Michael A. Cusumano is the Sloan Management Review Distinguished Professor and former Deputy Dean (2020-2024) at the MIT Sloan School of Management. Previously he held a joint appointment in the MIT School of Engineering, Division of Engineering Systems. Professor Cusumano specializes in strategy, product development, and entrepreneurship in computer software as well as automobiles and consumer electronics. At MIT, he has recently taught Platform Strategy & Entrepreneurship as well as Strategy & the CEO. During 2016–17, he was on leave as Special Vice President and Dean of Entrepreneurship and Innovation Initiatives at Tokyo University of Science, where he founded the Tokyo Entrepreneurship and Innovation Center and designed a new mid-career Management of Technology curriculum as well as a new business school that merged the Graduate School of Innovation and the School of Management.

Cusumano received a BA degree from Princeton University in 1976 and a PhD from Harvard University in 1984, and completed a postdoctoral fellowship in Production and Operations Management at the Harvard Business School during 1984–86. He is fluent in Japanese and has lived and worked in Japan for more than nine years, with two Fulbright Fellowships and a Japan Foundation Fellowship for studying at Tokyo University. He has been a visiting professor at Imperial College London, the University of Tokyo, Hitotsubashi University, the University of St. Gallen, the University of Maryland, and LMU Munich. He has consulted and lectured for approximately 100 organizations and is currently a director of one publicly listed company: ORIX Corporation in Japan. He is a former director of Patni Computer Systems in India (sold in 2011 for $1.2 billion) and Fixstars Solutions, a Japanese developer of high-performance software applications, as well as several other companies. He was recently a director of Multitude SE, a Fintech company based in Europe; and Zylotech, a predictive analytics company operating out of Cambridge, Massachusetts.
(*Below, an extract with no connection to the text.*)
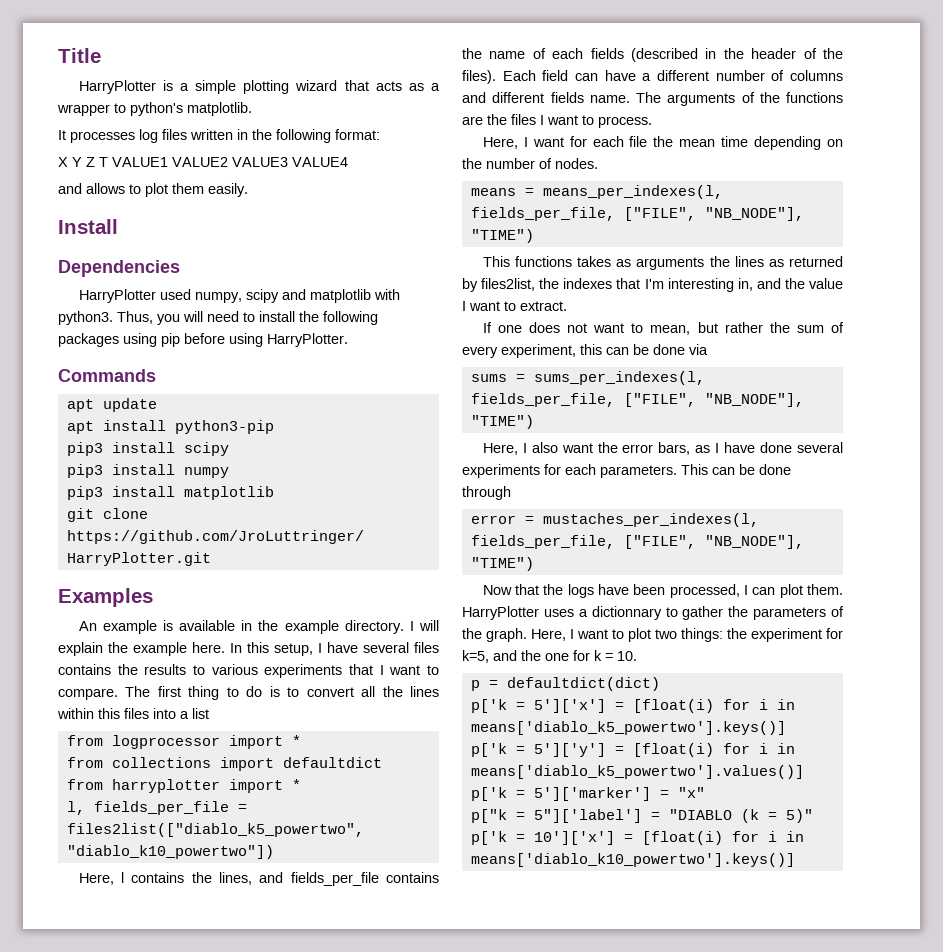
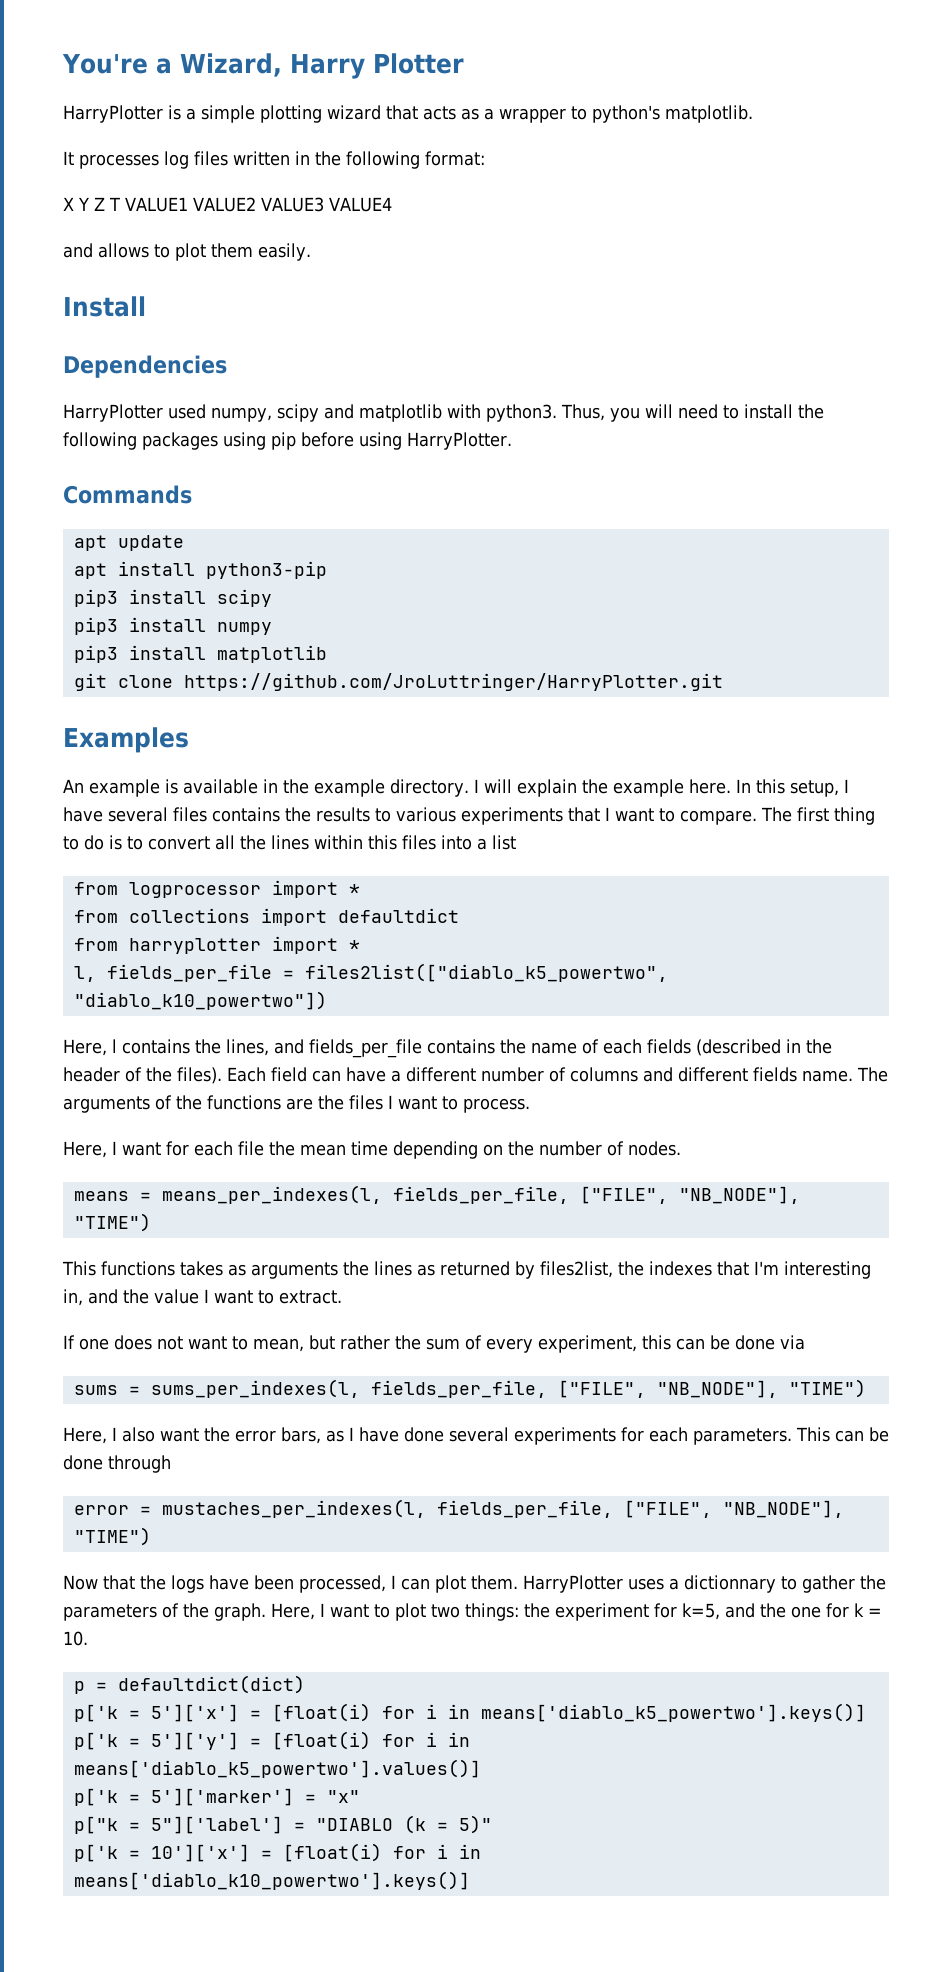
- Title
+ You're a Wizard, Harry Plotter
He has served as editor-in-chief and chairman of the MIT Sloan Management Review and writes regularly on Technology Strategy and Management for Communications of the ACM. In 2009, he was named one of the most influential people in technology and IT by Silicon.com.
==Selected books==
- The Business of Platforms: Strategy in the Age of Digital Competition, Innovation, and Power (2019, with A. Gawer and D. Yoffie)
- Strategy Rules: Five Timeless Lessons from Bill Gates, Andy Grove, and Steve Jobs (2015, with D. Yoffie)
- Staying Power: Six Enduring Principles for Managing Strategy and Innovation in an Uncertain World (Lessons from Microsoft, Apple, Intel, Google, Toyota) ... (Oxford Clarendon Lectures in Management Studies, 2010)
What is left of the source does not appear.